From the line bearing "subtotal: 8106.85 -> 8177.07" down to the final line of the records below, give every line again exactly and add nothing.

[Start of Attachment]

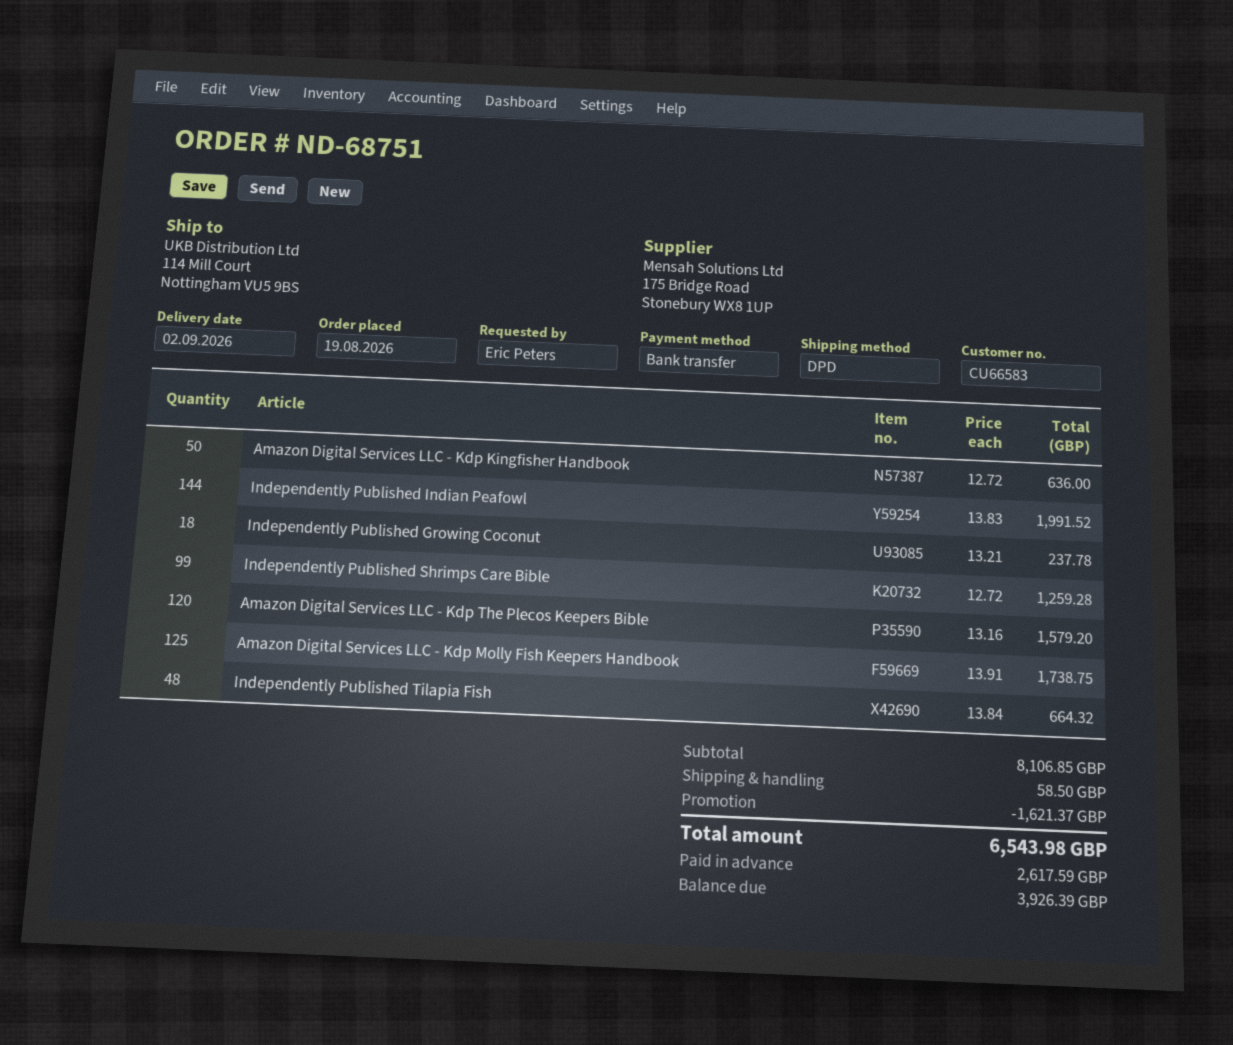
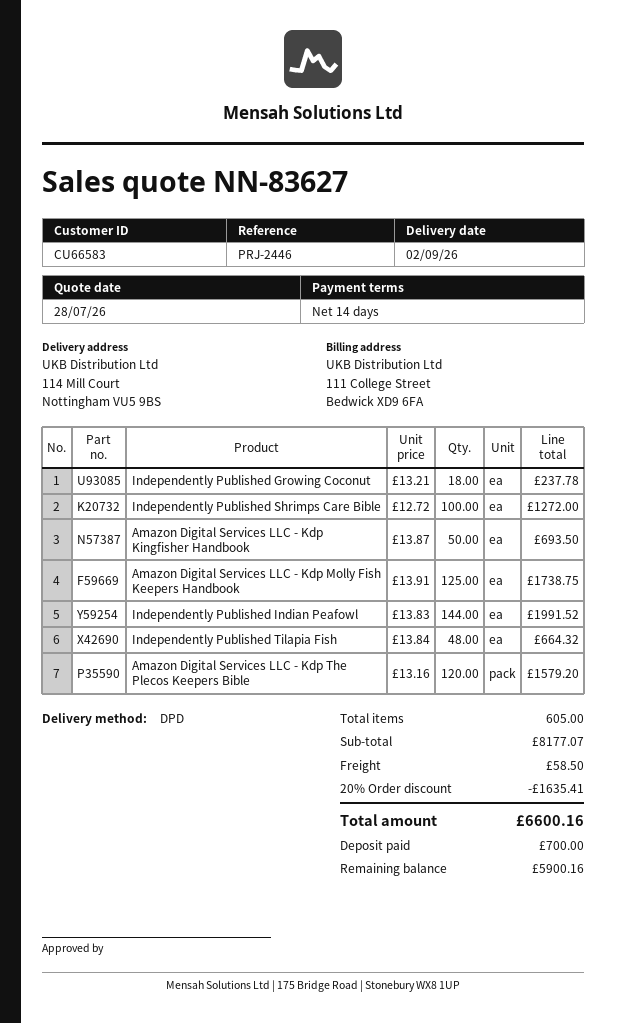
Amazon Digital Services LLC - Kdp Kingfisher Handbook: 50 x 12.72 = 636.00 -> 50 x 13.87 = 693.50
Independently Published Shrimps Care Bible: 99 x 12.72 = 1259.28 -> 100 x 12.72 = 1272.00
subtotal: 8106.85 -> 8177.07
discount: 1621.37 -> 1635.41
total: 6543.98 -> 6600.16
deposit: 2617.59 -> 700.00
balance: 3926.39 -> 5900.16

[End of Attachment]

■ REPLY
subtotal: 8106.85 -> 8177.07
discount: 1621.37 -> 1635.41
total: 6543.98 -> 6600.16
deposit: 2617.59 -> 700.00
balance: 3926.39 -> 5900.16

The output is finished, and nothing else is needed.